__Instructions for the task__.
Find every line in the data that contains the word "メディカルスクエア奏の杜クリニック". Return each of those lines.

__Input data__.
※

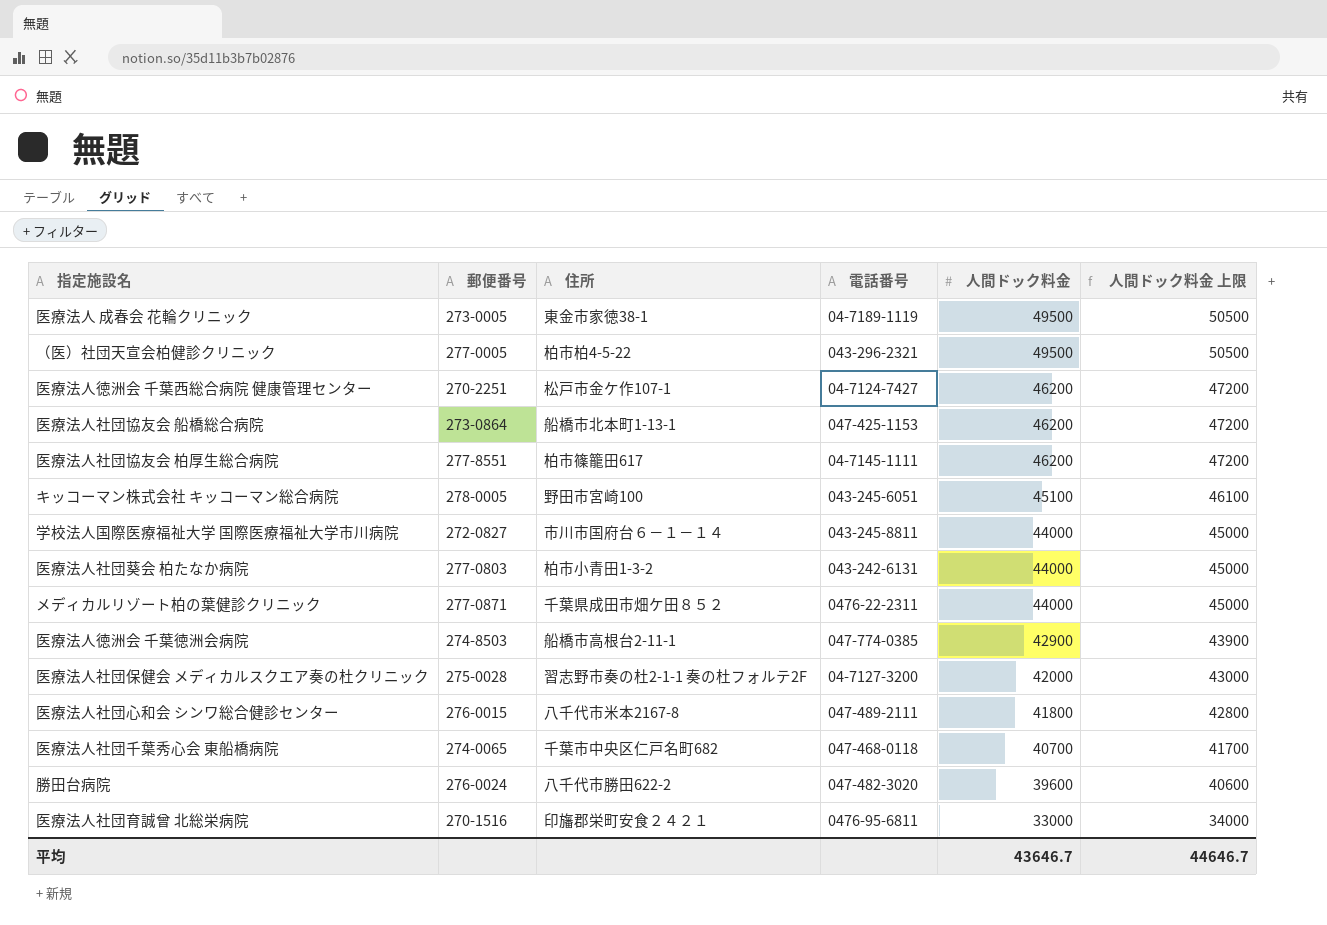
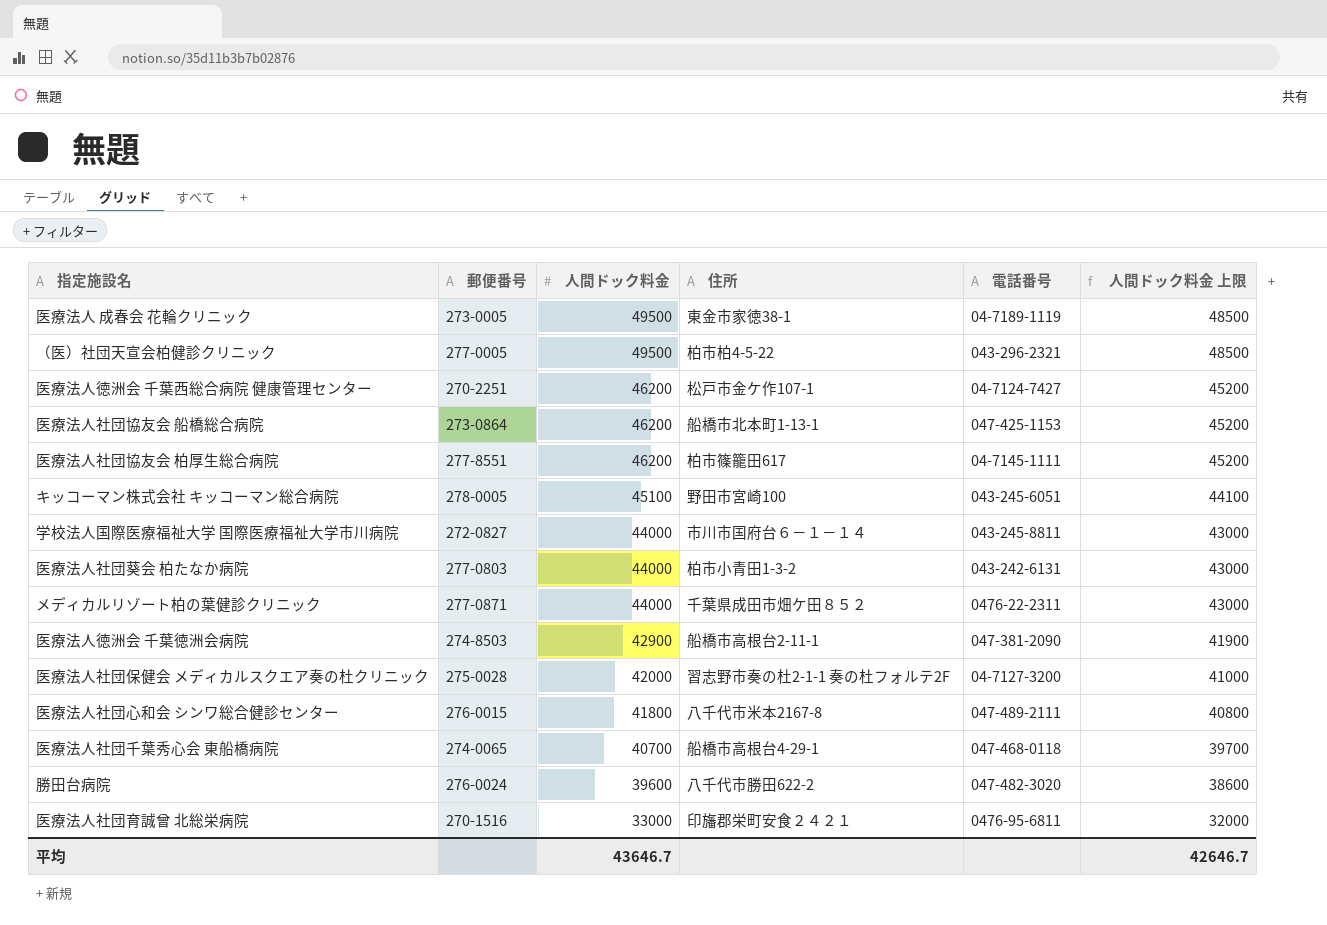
column 人間ドック料金 | position: 5 -> 3
column 人間ドック料金 上限 | formula: [人間ドック料金] + 1000 -> [人間ドック料金] - 1000
医療法人徳洲会 千葉徳洲会病院 | 電話番号: 047-774-0385 -> 047-381-2090
医療法人社団千葉秀心会 東船橋病院 | 住所: 千葉市中央区仁戸名町682 -> 船橋市高根台4-29-1
平均 | 人間ドック料金 上限: 44646.7 -> 42646.7

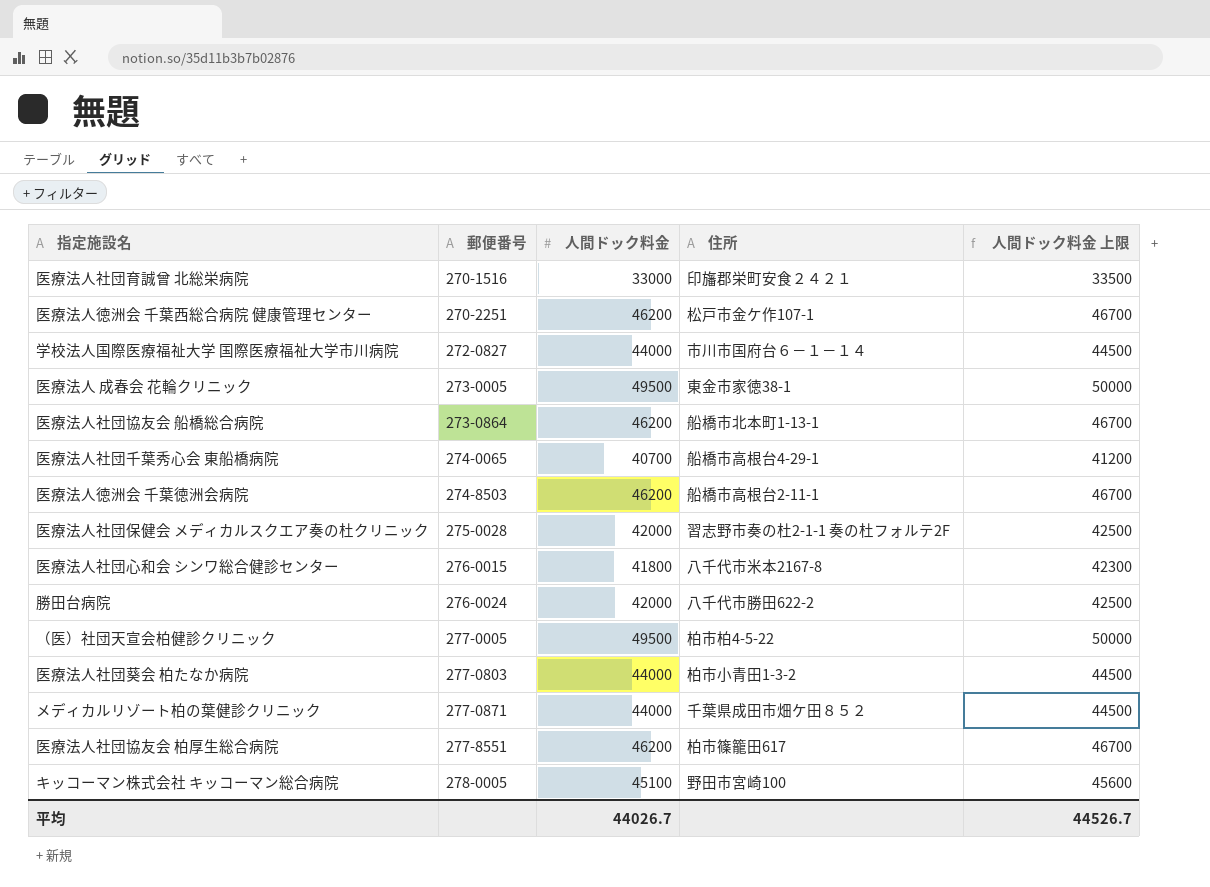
row order: 人間ドック料金 descending -> 郵便番号 ascending
column 電話番号 | position: 5 -> none
column 人間ドック料金 上限 | formula: [人間ドック料金] - 1000 -> [人間ドック料金] + 500
医療法人徳洲会 千葉徳洲会病院 | 人間ドック料金: 42900 -> 46200
勝田台病院 | 人間ドック料金: 39600 -> 42000
平均 | 人間ドック料金: 43646.7 -> 44026.7
平均 | 人間ドック料金 上限: 42646.7 -> 44526.7

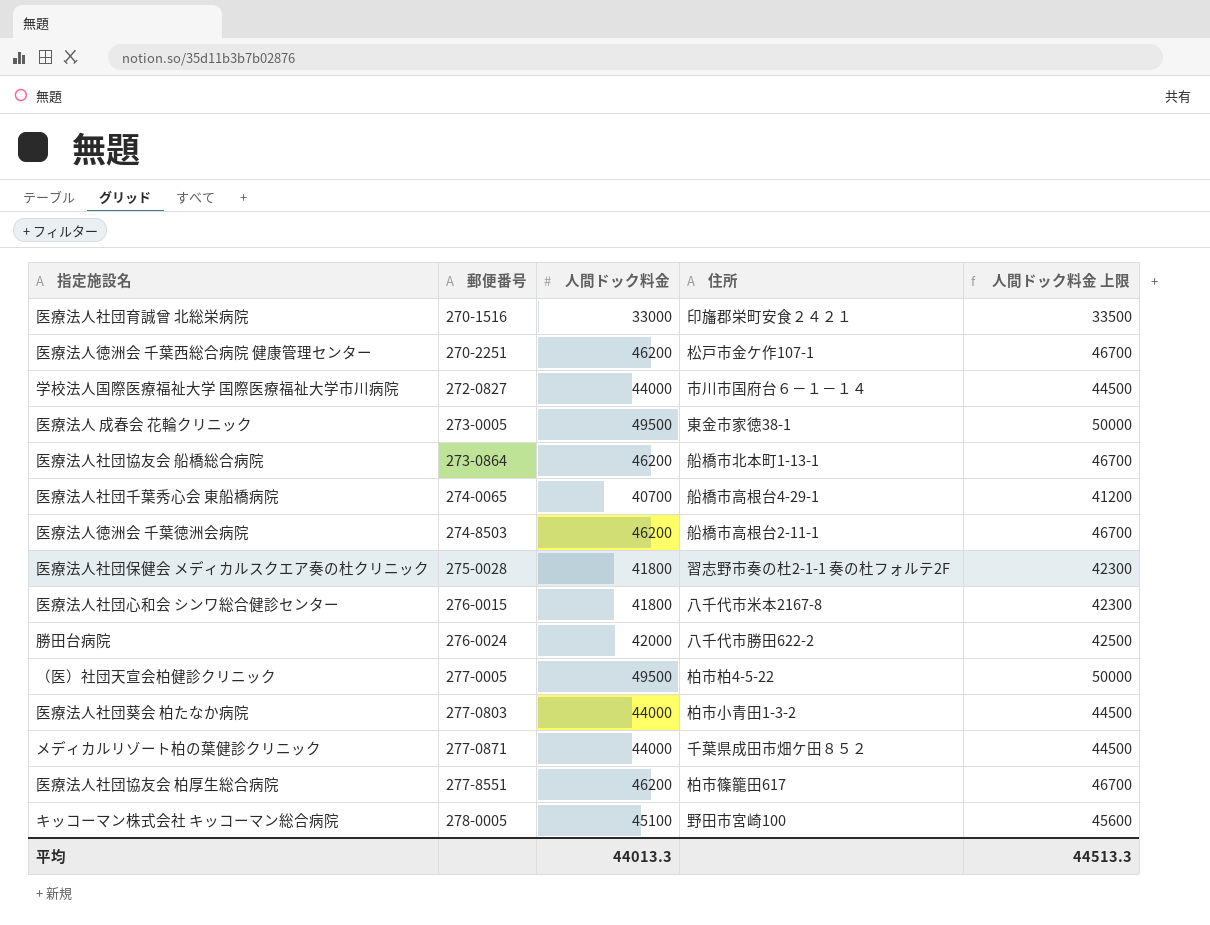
医療法人社団保健会 メディカルスクエア奏の杜クリニック | 人間ドック料金: 42000 -> 41800
医療法人社団保健会 メディカルスクエア奏の杜クリニック | 人間ドック料金 上限: 42500 -> 42300
平均 | 人間ドック料金: 44026.7 -> 44013.3
平均 | 人間ドック料金 上限: 44526.7 -> 44513.3

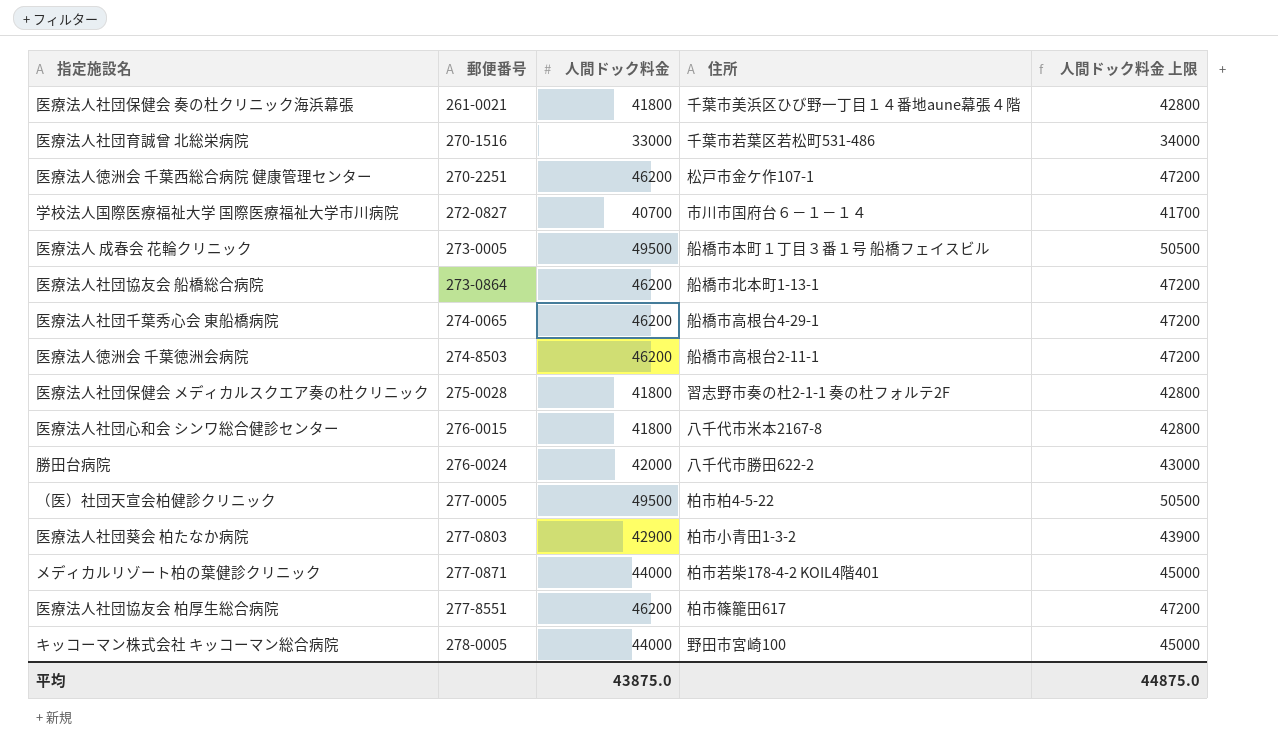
column 人間ドック料金 上限 | formula: [人間ドック料金] + 500 -> [人間ドック料金] + 1000
row 医療法人社団保健会 奏の杜クリニック海浜幕張: none -> 261-0021 | 41800 | 千葉市美浜区ひび野一丁目１４番地aune幕張４階 | 42800
医療法人社団育誠曾 北総栄病院 | 住所: 印旛郡栄町安食２４２１ -> 千葉市若葉区若松町531-486
学校法人国際医療福祉大学 国際医療福祉大学市川病院 | 人間ドック料金: 44000 -> 40700
医療法人 成春会 花輪クリニック | 住所: 東金市家徳38-1 -> 船橋市本町１丁目３番１号 船橋フェイスビル
医療法人社団千葉秀心会 東船橋病院 | 人間ドック料金: 40700 -> 46200
医療法人社団葵会 柏たなか病院 | 人間ドック料金: 44000 -> 42900
メディカルリゾート柏の葉健診クリニック | 住所: 千葉県成田市畑ケ田８５２ -> 柏市若柴178-4-2 KOIL4階401
キッコーマン株式会社 キッコーマン総合病院 | 人間ドック料金: 45100 -> 44000
平均 | 人間ドック料金: 44013.3 -> 43875.0
平均 | 人間ドック料金 上限: 44513.3 -> 44875.0

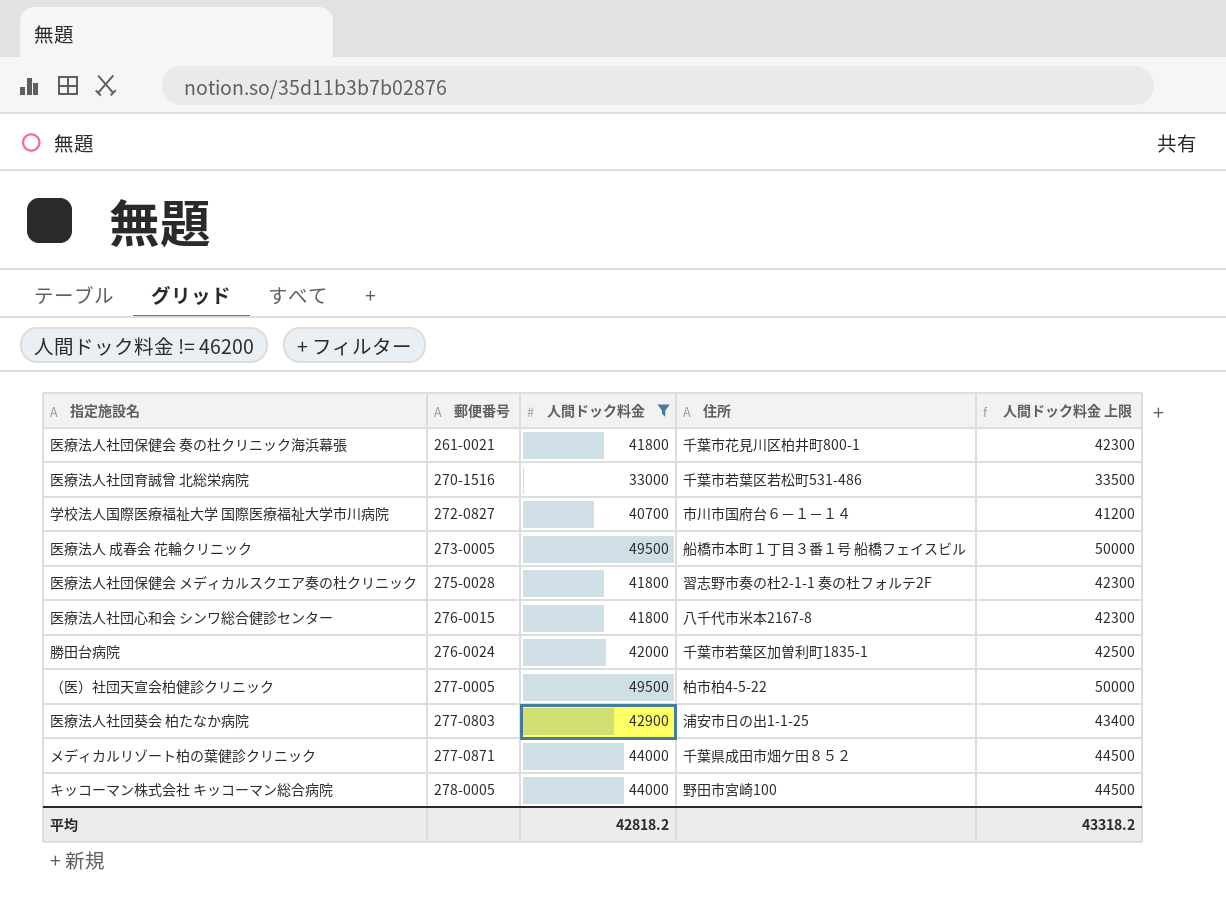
filter: none -> 人間ドック料金 != 46200
column 人間ドック料金 上限 | formula: [人間ドック料金] + 1000 -> [人間ドック料金] + 500
医療法人社団保健会 奏の杜クリニック海浜幕張 | 住所: 千葉市美浜区ひび野一丁目１４番地aune幕張４階 -> 千葉市花見川区柏井町800-1
勝田台病院 | 住所: 八千代市勝田622-2 -> 千葉市若葉区加曽利町1835-1
医療法人社団葵会 柏たなか病院 | 住所: 柏市小青田1-3-2 -> 浦安市日の出1-1-25
メディカルリゾート柏の葉健診クリニック | 住所: 柏市若柴178-4-2 KOIL4階401 -> 千葉県成田市畑ケ田８５２
平均 | 人間ドック料金: 43875.0 -> 42818.2
平均 | 人間ドック料金 上限: 44875.0 -> 43318.2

※

__Expected answer__.
医療法人社団保健会 メディカルスクエア奏の杜クリニック | 人間ドック料金: 42000 -> 41800
医療法人社団保健会 メディカルスクエア奏の杜クリニック | 人間ドック料金 上限: 42500 -> 42300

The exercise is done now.